I'm trying to implement an SQLite-based database that can store the full structure of a 100GB folder with a complex substructure (expecting 50-100K files). The main aim of the DB would be to get rapid queries on various aspects of this folder (total size, size of any folder, history of a folder and all it's contents, etc).
However, I realized that finding all the files inside a folder, including all of it's sub-folders is not possible without recursive queries if I just make a "file" table with just a parent_directory field. I consider this as one of the most important features I want in my code, so I have considered two schema options for this as shown in the figure below.
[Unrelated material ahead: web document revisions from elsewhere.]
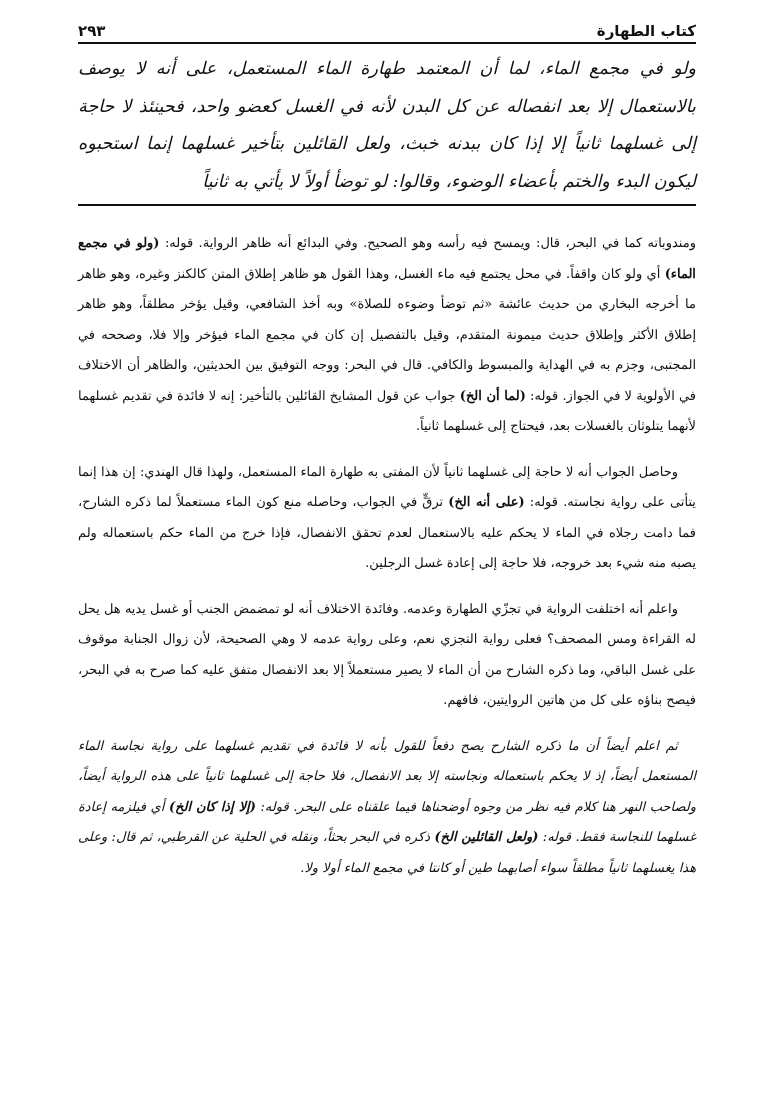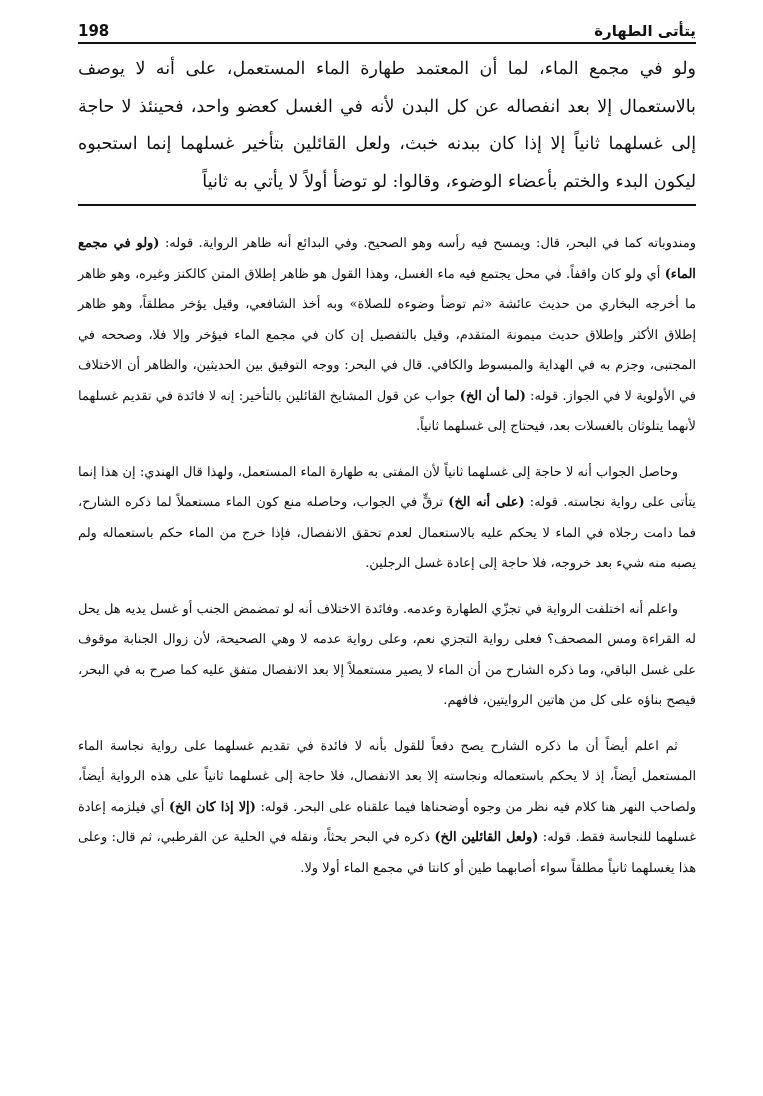"198" span { text: 198 -> ٢٩٣ }
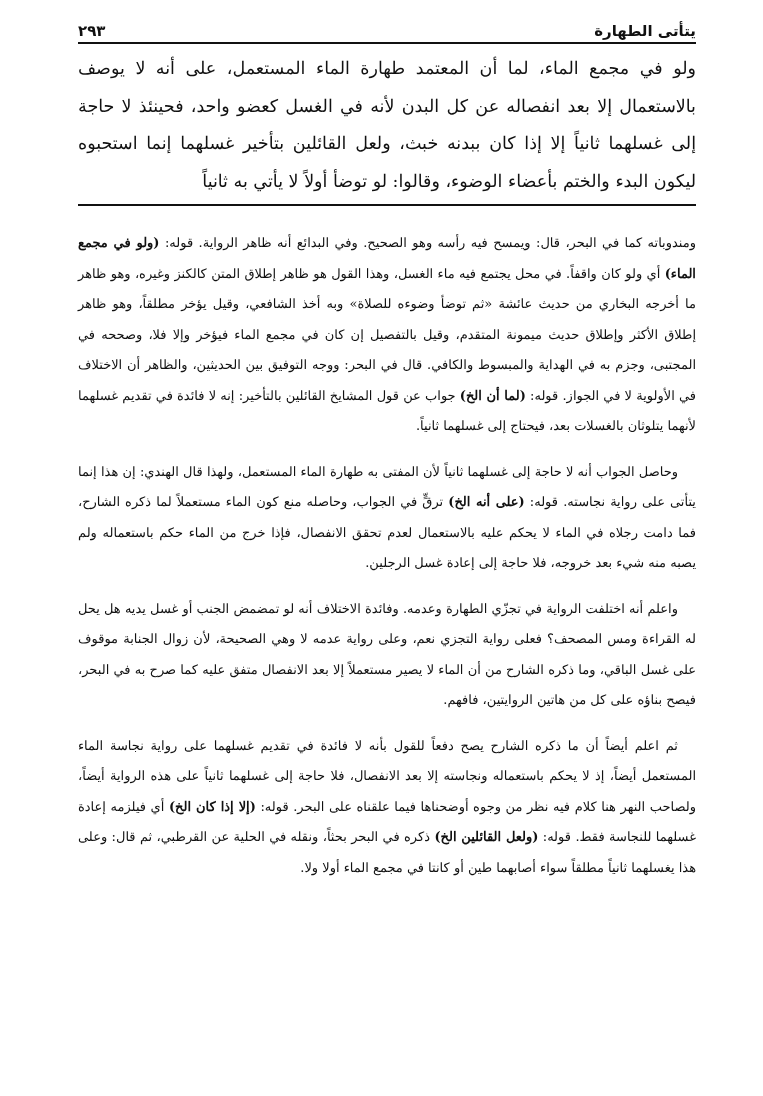"يتأتى الطهارة" span { text: يتأتى -> كتاب }
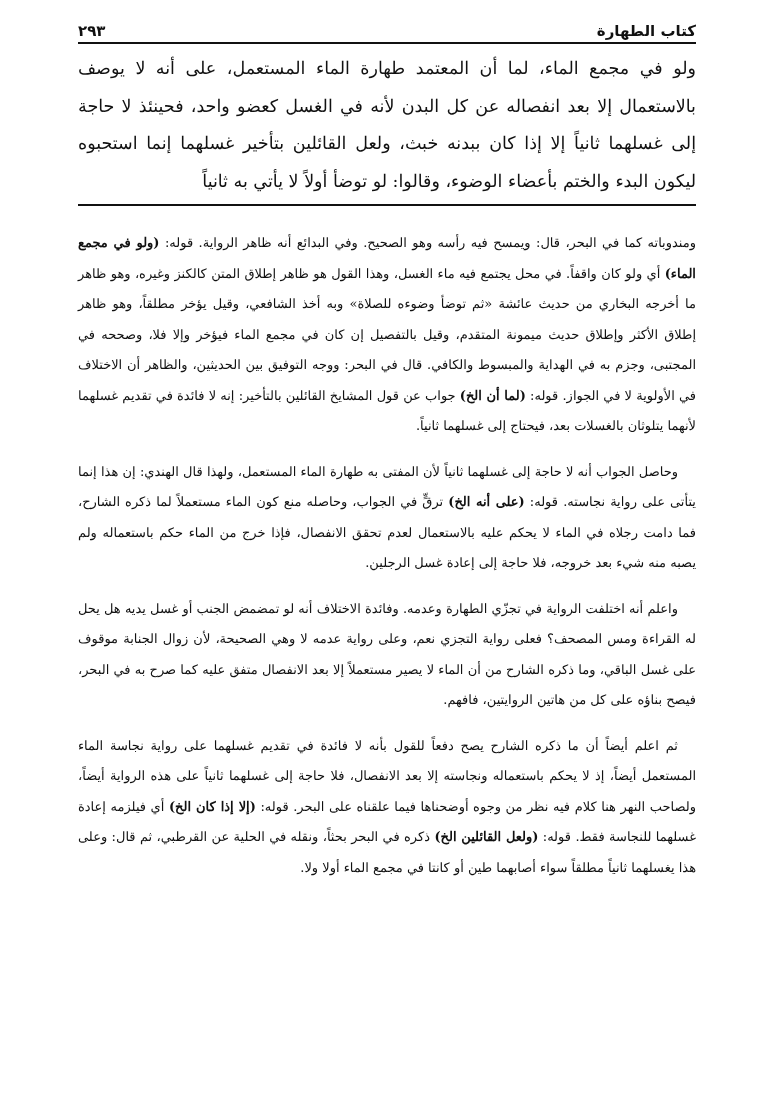"ولو في مجمع الماء، لما" .main-text { font-style: none -> italic }
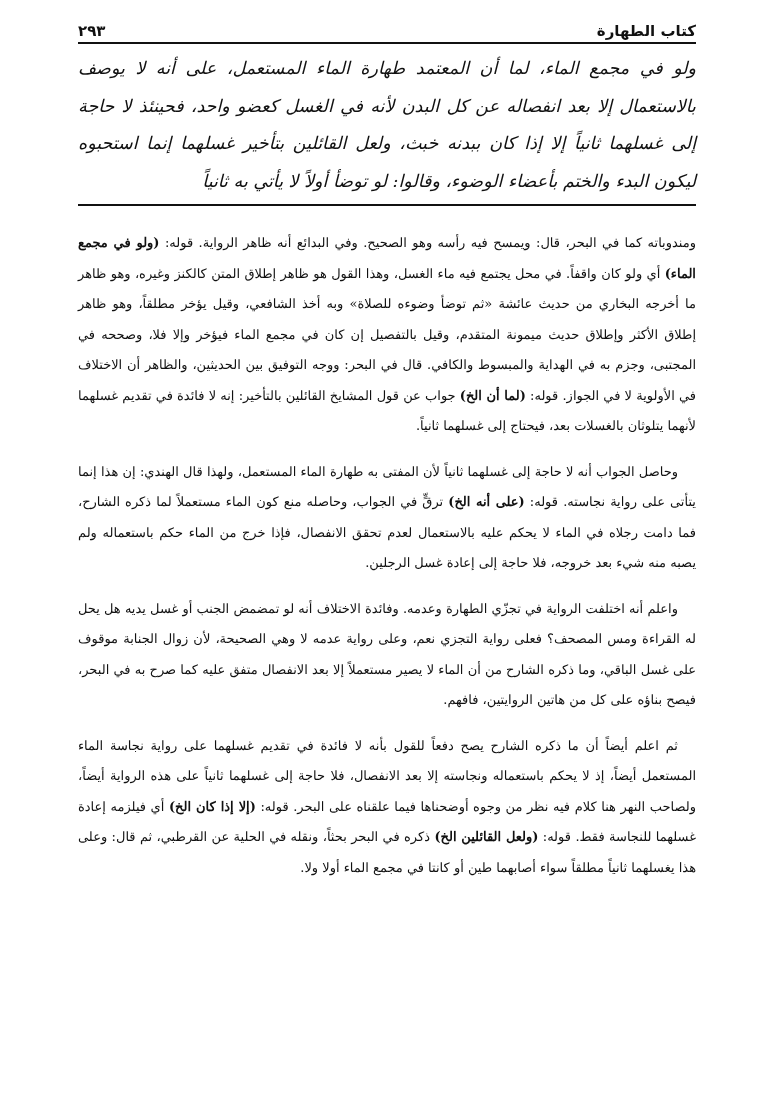"ثم اعلم أيضاً أن ما" .notes p:last-child { font-style: none -> italic }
In schema 1, I store all the file names in one table and directory names in another table. They both have a "parentdir" item, but also have a text (apparently text/blob are the same in sqlite) field called "FullPath" that will save the entire path from the root to the particular file/directory (like /etc/abc/def/wow/longpath/test.txt). I'm not assuming a maximum subfolder limit so this could theoretically be a field that allows up to 30K characters. My idea is that then if I want all the files or directories belonging to any parent I just query the fullpath of the parent on this field and get the fileIDs
In schema 2, I store only filenames, fileIDs and DirNames, DirIDs in the directories and files tables, respectively. But in a third table called "Ancestors", I store for each file a set of entries for each directory that is it's ancestor (so in the above example, test.txt will have 5 entries, pointing to the DirIDs of the folders etc,abc,def,wow and longpath respectively). Then if I want the full contents of any folder I just look for the DirID in this table and get all the fileIDs.
I can see that in schema 1 the main limit might be full-text search of variable length text column and in schema 2 the main limit being that I might have to add a ton of entries for files that are buried deep within 100 directories or something.
What would be the best of these solutions? Is there any better solution that I did not think of?